Just as I said; God provides proof but it gets dismissed as "irrelevant."
It doesn't matter what kind of intellectual or spiritual struggles they've gone through. If they've stopped thinking, they've rejected God and placed themselves in God's place.
Who says they "stopped thinking" just because they accepted Jesus as Savior and Lord? How is that putting themselves in God's place? Now that
really doesn't make sense!
Human beings have free will. So long as that is the case, the ability to sin or not to sin is under the control of the individual. Sin cannot rationally, therefore, control a person.
Every one has the sin nature within; that is, the tendency toward sin. Each person does have free will as to whether or not they surrender to that tendancy. With each surrender and act of sin, the tendancy becomes stronger, and resistance becomes weaker. Sinful habits develope, and living a sinful way becomes more ingrained and even "acceptable".
John 8
31 Then said Jesus to those Jews which believed on him, If ye continue in my word, then are ye my disciples indeed; 32 And ye shall know the truth, and the truth shall make you free. 33 They answered him, We be Abraham's seed, and were never in bondage to any man: how sayest thou, Ye shall be made free? 34 Jesus answered them, Verily, verily, I say unto you,
Whosoever committeth sin is the servant of sin. 35 And the servant abideth not in the house for ever: but the Son abideth ever. 36 If the Son therefore shall make you free, ye shall be free indeed. 37 I know that ye are Abraham's seed; but ye seek to kill me, because my word hath no place in you.
People control their thoughts, thoughts do not control people.
People can't control the thoughts that pop into their minds but they
can control what they do with those thoughts. They can embrace those thoughts, dwell on them, elaborate on them, and seek them out. Or, they can resist them, and replace them with wholesome thoughts, prayer, and Bible verses.
Thoughts then can become actions. Actions have consequences.
Moses? The rest of the prophets? I hope I don't need to list them all for you.
Not all, just some.
No, apparently a "perfect" man is one who is righteous. I don't see where you've received the authority to insert 'belief in God' into that.

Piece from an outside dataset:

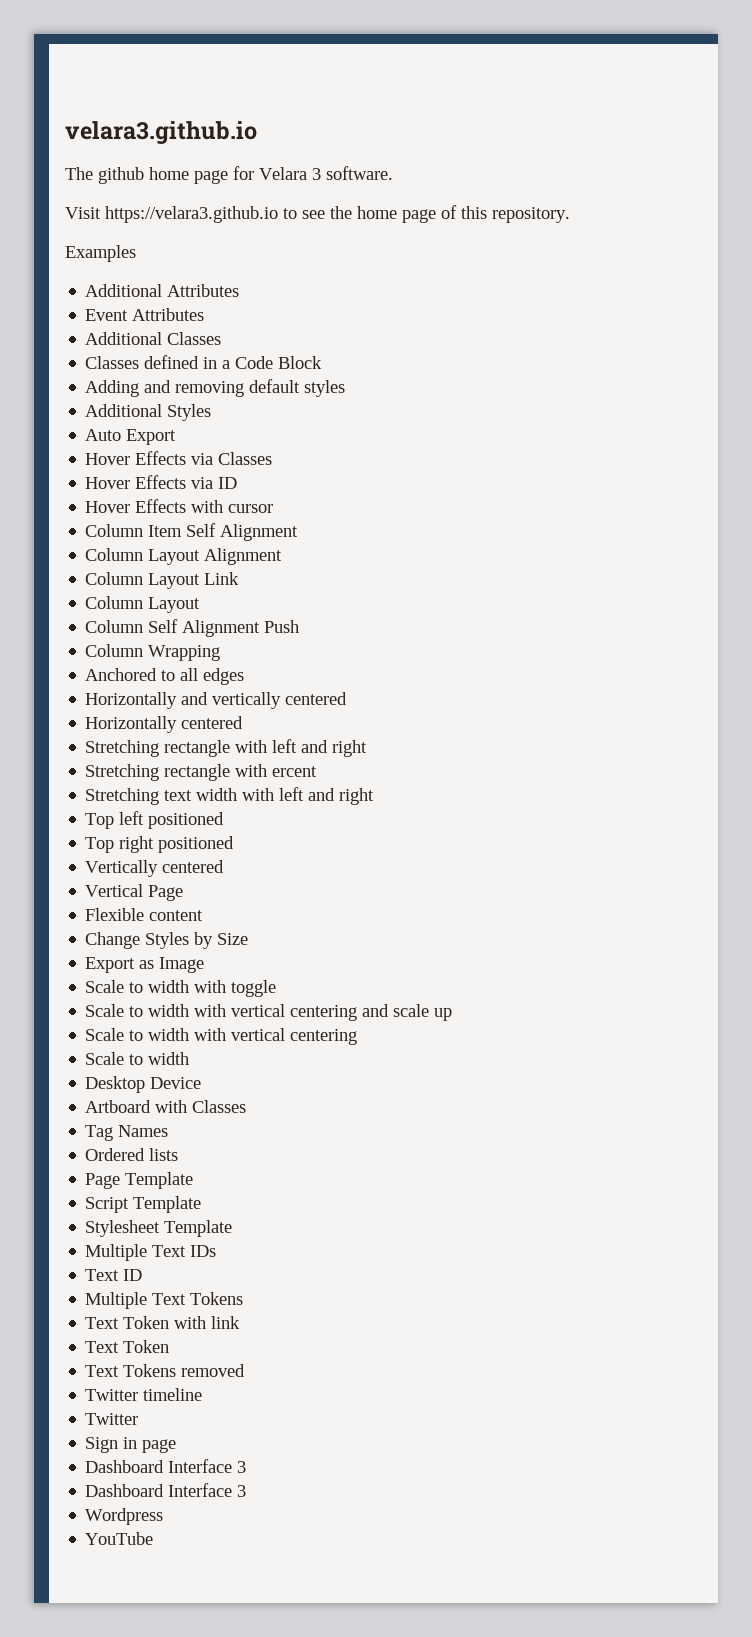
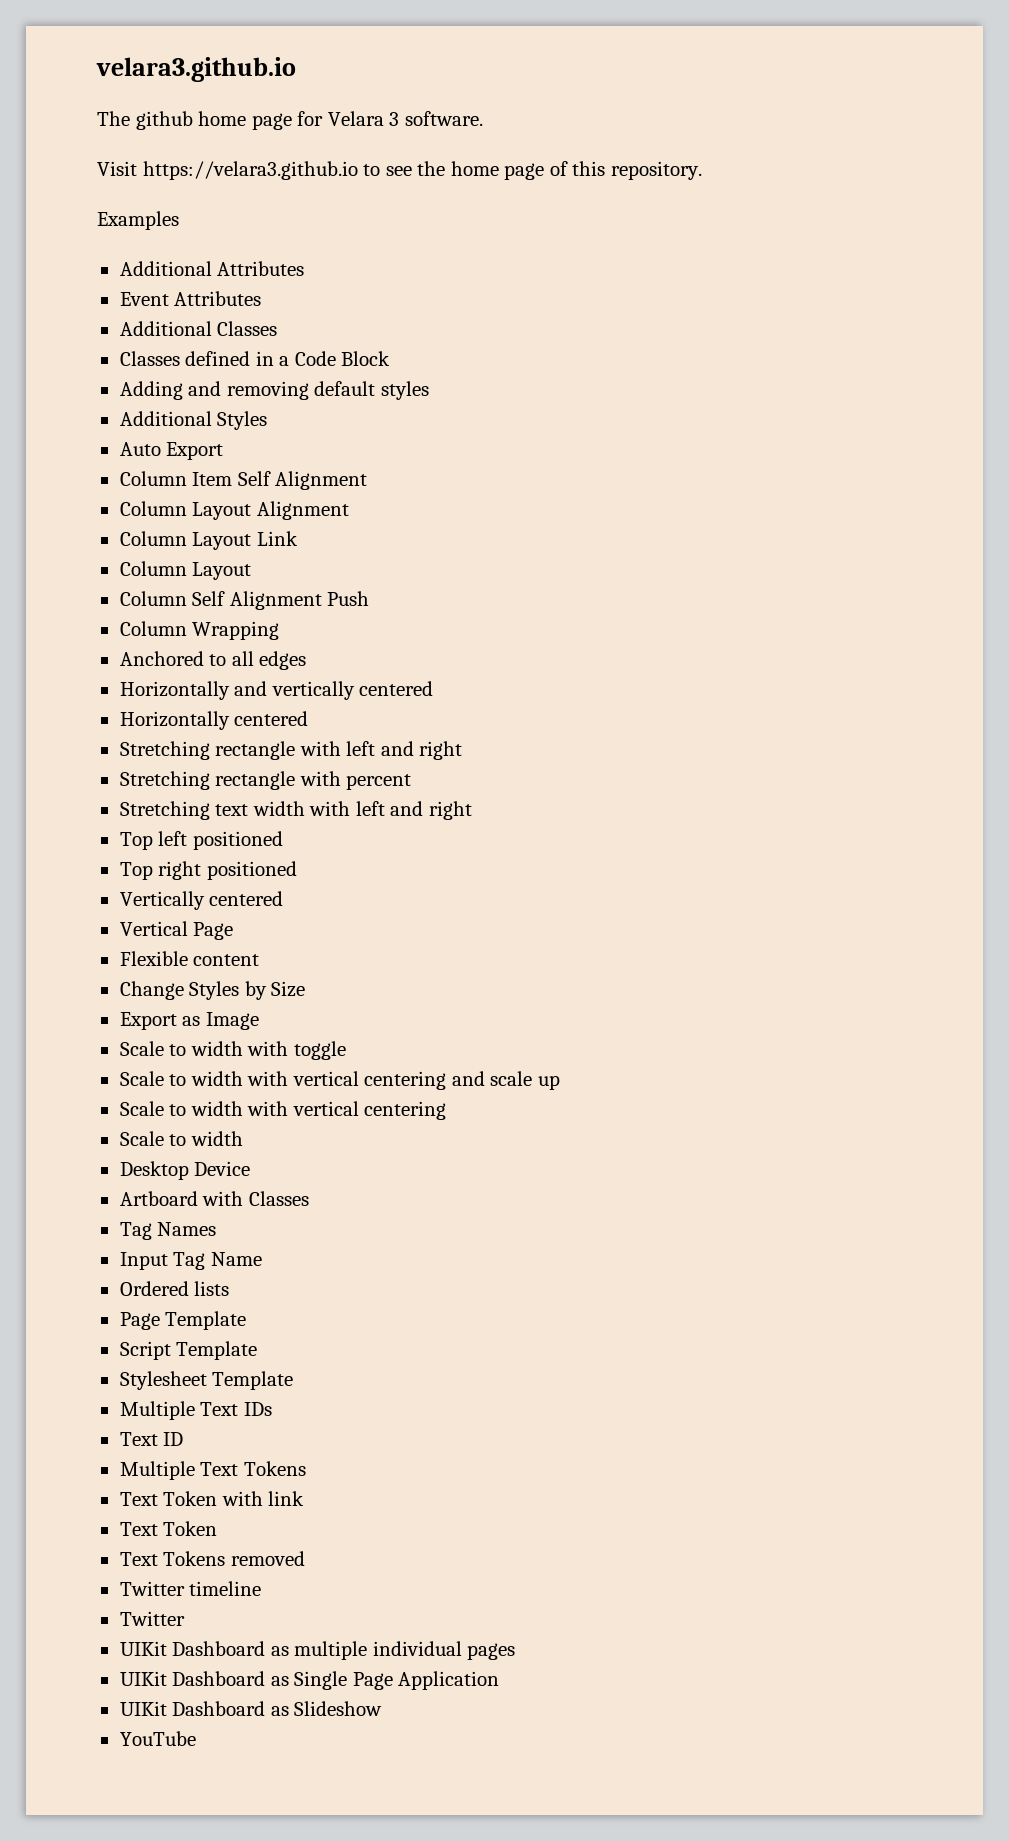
[85,451,273,465] [85,475,238,489] [85,499,274,513] // Hover Effects via Classes // Hover Effects via ID // Hover Effects with cursor -> (224, 451) none
[272,766,318,777] ercent -> [346,774,412,790] percent
(169, 1131) none -> [119,1252,262,1270] // Input Tag Name
[85,1437,177,1453] [85,1459,247,1473] [85,1483,247,1497] [85,1508,164,1525] Sign in page // Dashboard Interface 3 // Dashboard Interface 3 // Wordpress -> [119,1641,516,1660] [119,1671,500,1690] [119,1701,383,1716] UIKit Dashboard as multiple individual pages // UIKit Dashboard as Single Page Application // UIKit Dashboard as Slideshow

I didn't "insert" anything; I quoted God's words from the Bible. God Himself called Job "perfect", and described Job as a man who feared God. God set the standard. If a "perfect" man is one who fears God, then that means God requires that people reverently fear Him. A person can't fear a God that he doesn't believe in, so obviously Job had to "believe in God." Because Job feared God and believed Him, Job lived a righteous life.
Without believing in God, no one can be righteous because one of the requirements of righteousness is belief in God.
People who didn't "believe in God" were NOT called "righteous".
2 Kings 17
7 For so it was, that the children of Israel had sinned against the LORD their God, which had brought them up out of the land of Egypt, from under the hand of Pharaoh king of Egypt, and had feared other gods . . . 14 Notwithstanding they would not hear, but hardened their necks, like to the neck of their fathers,
that did not believe in the LORD their God.
If one does not believe in God, one doesn't obey His commandments, and one is not righteous.